--- DATA FOR THIS EXERCISE Enclosed Below ---
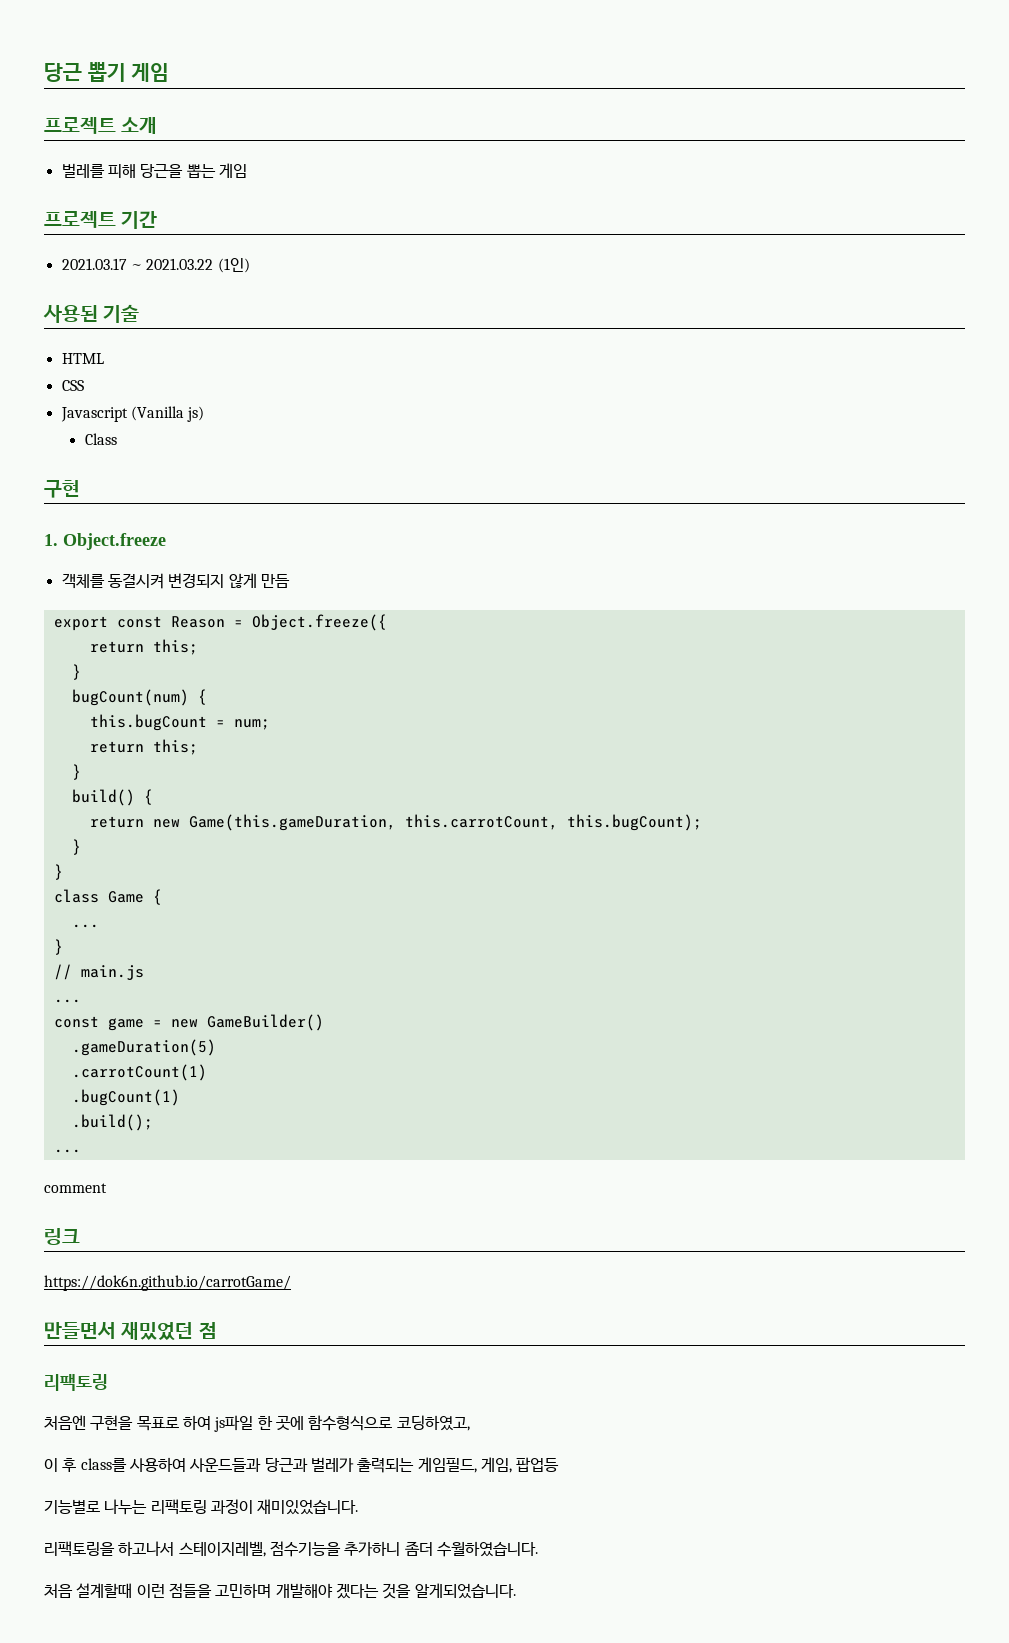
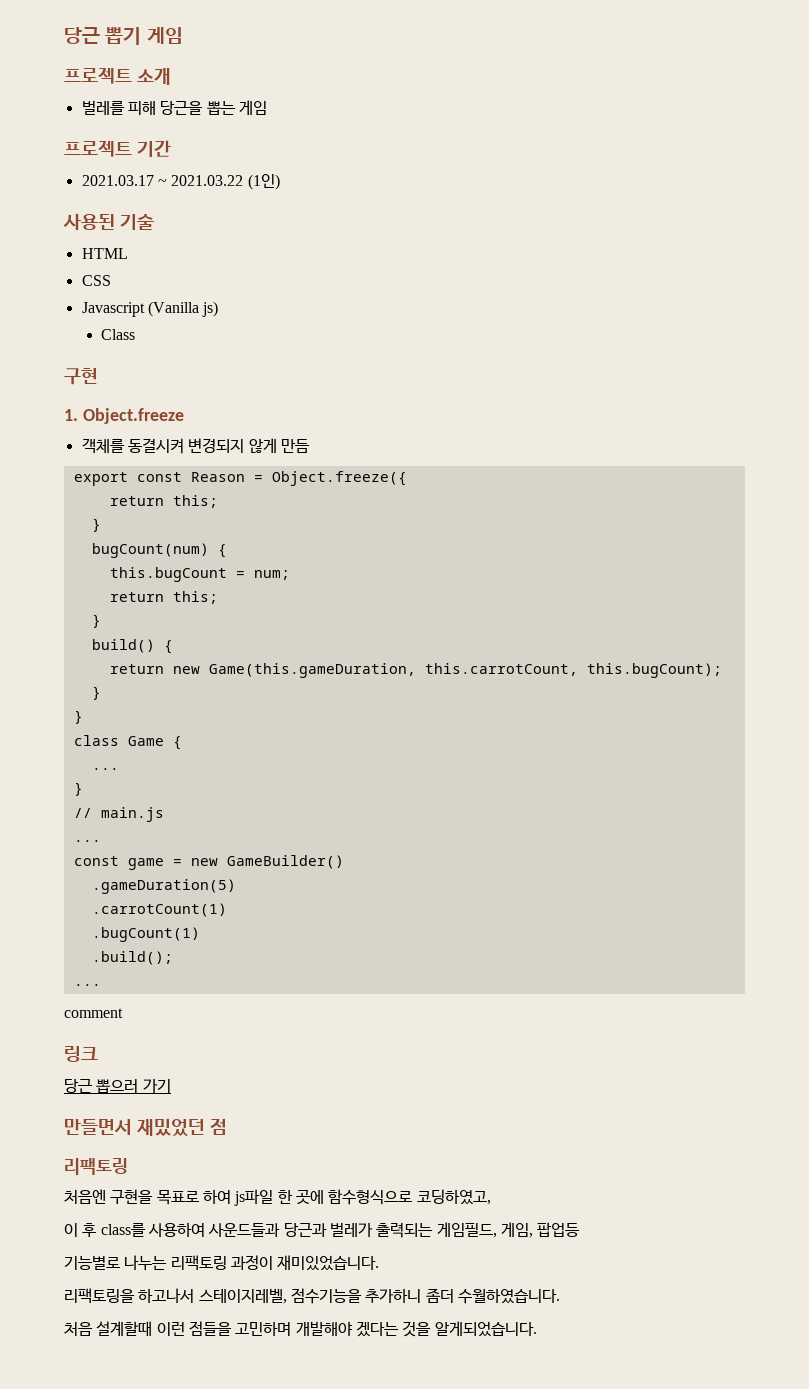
[44,1275,291,1291] https://dok6n.github.io/carrotGame/ -> [64,1079,171,1094] 당근 뽑으러 가기

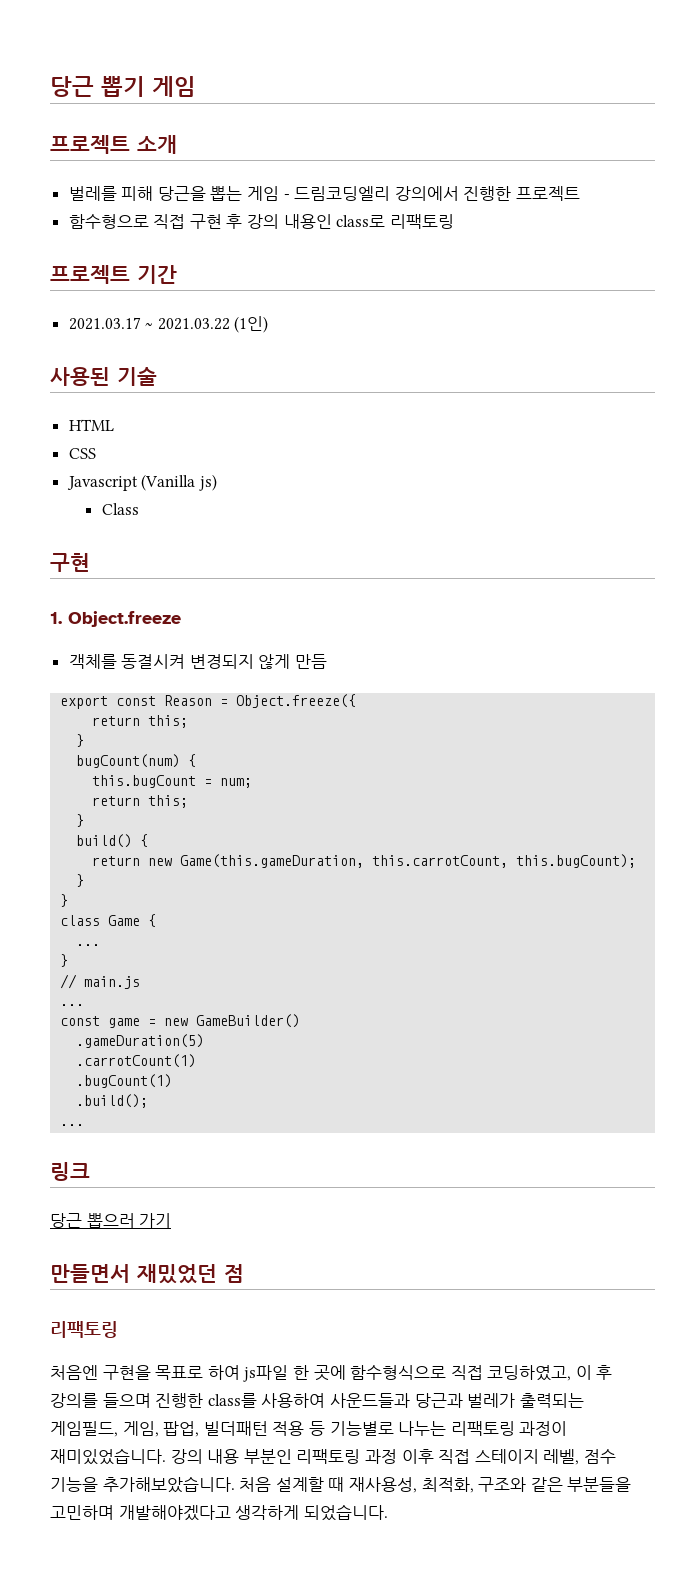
(267, 107) none -> [283,186,581,201] [68,214,454,229] - 드림코딩엘리 강의에서 진행한 프로젝트 // 함수형으로 직접 구현 후 강의 내용인 class로 리팩토링
[64,1008,123,1018] // comment -> (85, 1125) none
(413, 1197) none -> [450,1365,483,1380] 직접
(491, 1197) // -> (572, 1373) none
(97, 1230) none -> [50,1393,204,1408] 강의를 들으며 진행한
[537,1222,581,1237] 팝업등 // -> [163,1421,325,1437] 팝업, 빌더패턴 적용 등
[64,1288,560,1304] [64,1321,537,1337] // 리팩토링을 하고나서 스테이지레벨, 점수기능을 추가하니 좀더 수월하였습니다. // 처음 설계할때 이런 점들을 고민하며 개발해야 겠다는 것을 알게되었습니다. -> [170,1449,616,1465] [50,1476,632,1493] [50,1504,388,1521] 강의 내용 부분인 리팩토링 과정 이후 직접 스테이지 레벨, 점수 기능을 추가해보았습니다. 처음 설계할 때 재사용성, 최적화, 구조와 같은 부분들을 고민하며 개발해야겠다고 생각하게 되었습니다.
--- End of Enclosed DATA FOR THIS EXERCISE ---
All that should be written out is the stretch of lines above between the one holding "(413, 1197) none -> [450,1365,483,1380] 직접" and the one holding "[537,1222,581,1237] 팝업등 //", inclusive, exactly as given.

-- RESULT --
(413, 1197) none -> [450,1365,483,1380] 직접
(491, 1197) // -> (572, 1373) none
(97, 1230) none -> [50,1393,204,1408] 강의를 들으며 진행한
[537,1222,581,1237] 팝업등 // -> [163,1421,325,1437] 팝업, 빌더패턴 적용 등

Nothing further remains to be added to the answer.